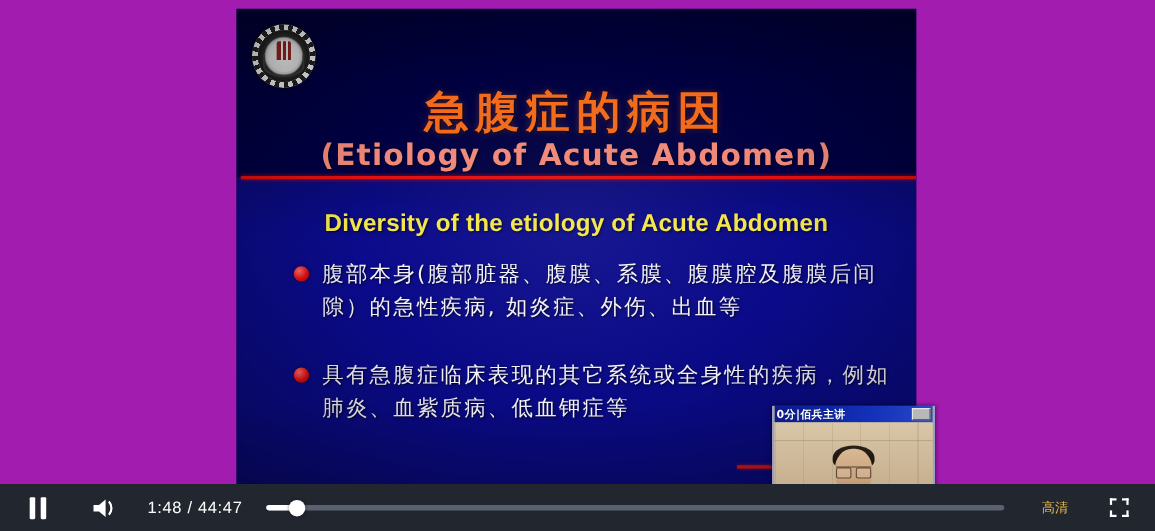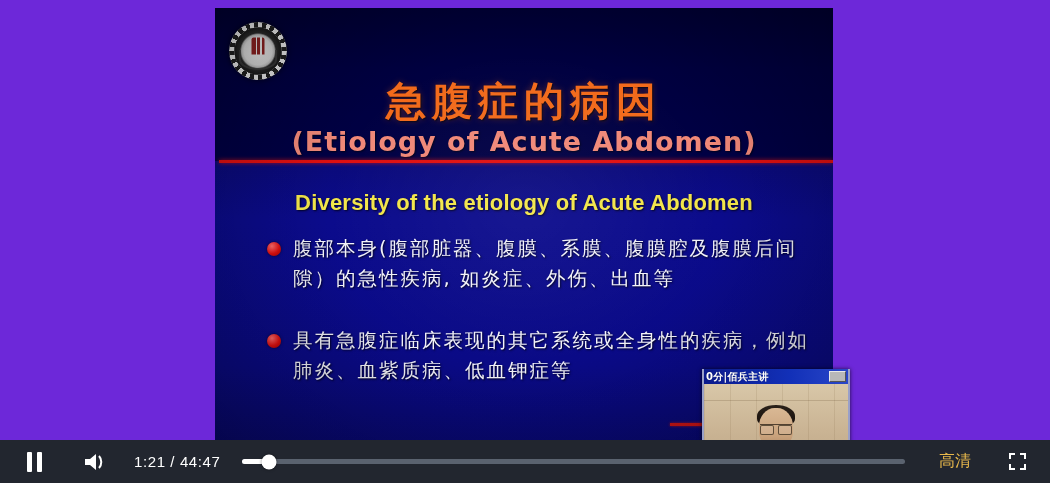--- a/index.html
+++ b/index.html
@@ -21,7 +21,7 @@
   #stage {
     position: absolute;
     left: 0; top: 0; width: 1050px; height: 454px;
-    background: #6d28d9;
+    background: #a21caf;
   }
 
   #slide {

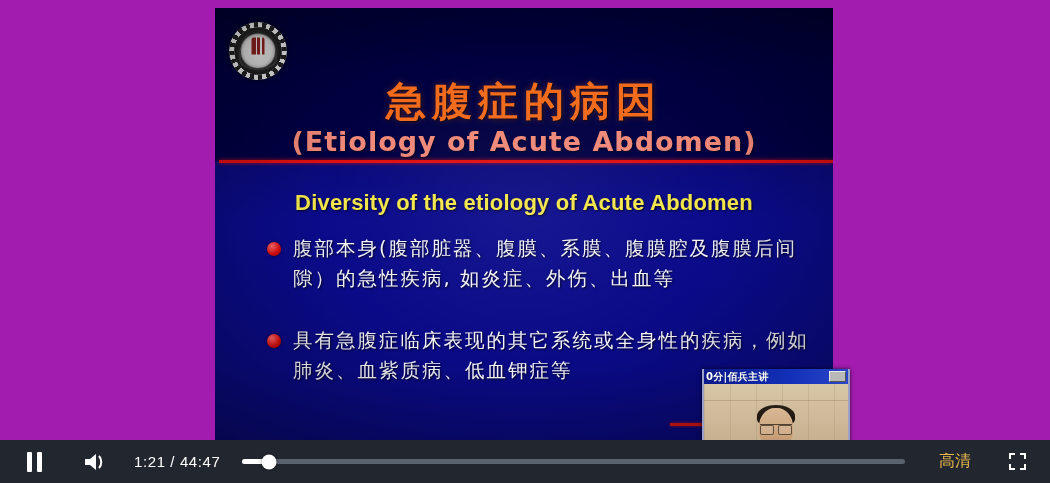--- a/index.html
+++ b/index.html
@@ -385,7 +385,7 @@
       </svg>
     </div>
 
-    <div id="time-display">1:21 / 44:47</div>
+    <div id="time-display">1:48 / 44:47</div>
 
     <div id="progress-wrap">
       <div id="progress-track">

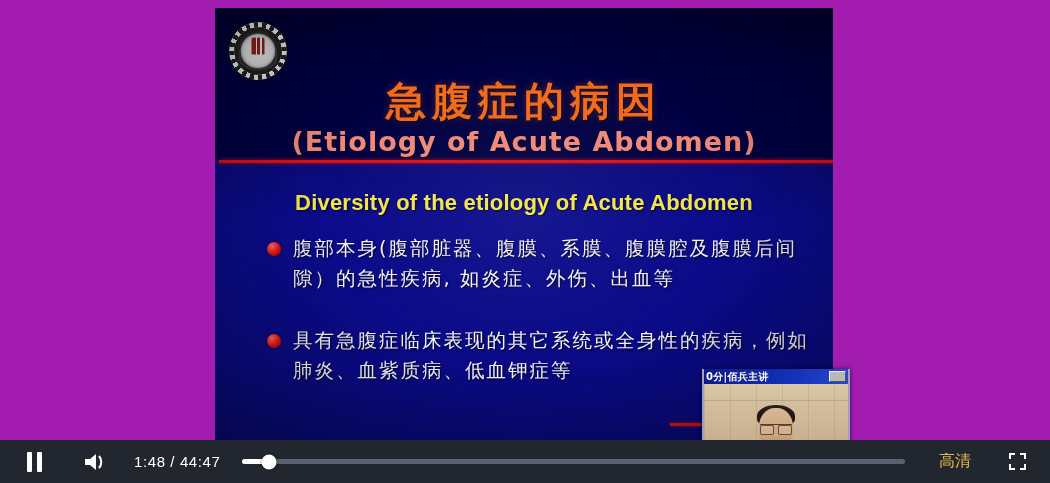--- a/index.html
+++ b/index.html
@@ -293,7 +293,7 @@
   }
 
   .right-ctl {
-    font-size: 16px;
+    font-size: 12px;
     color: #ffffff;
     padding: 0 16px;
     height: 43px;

--

• [Try it]
Output all lines above precisely. Pictures are to be left out.

• [Solution]
--- a/index.html
+++ b/index.html
@@ -21,7 +21,7 @@
   #stage {
     position: absolute;
     left: 0; top: 0; width: 1050px; height: 454px;
-    background: #6d28d9;
+    background: #a21caf;
   }
 
   #slide {

--- a/index.html
+++ b/index.html
@@ -385,7 +385,7 @@
       </svg>
     </div>
 
-    <div id="time-display">1:21 / 44:47</div>
+    <div id="time-display">1:48 / 44:47</div>
 
     <div id="progress-wrap">
       <div id="progress-track">

--- a/index.html
+++ b/index.html
@@ -293,7 +293,7 @@
   }
 
   .right-ctl {
-    font-size: 16px;
+    font-size: 12px;
     color: #ffffff;
     padding: 0 16px;
     height: 43px;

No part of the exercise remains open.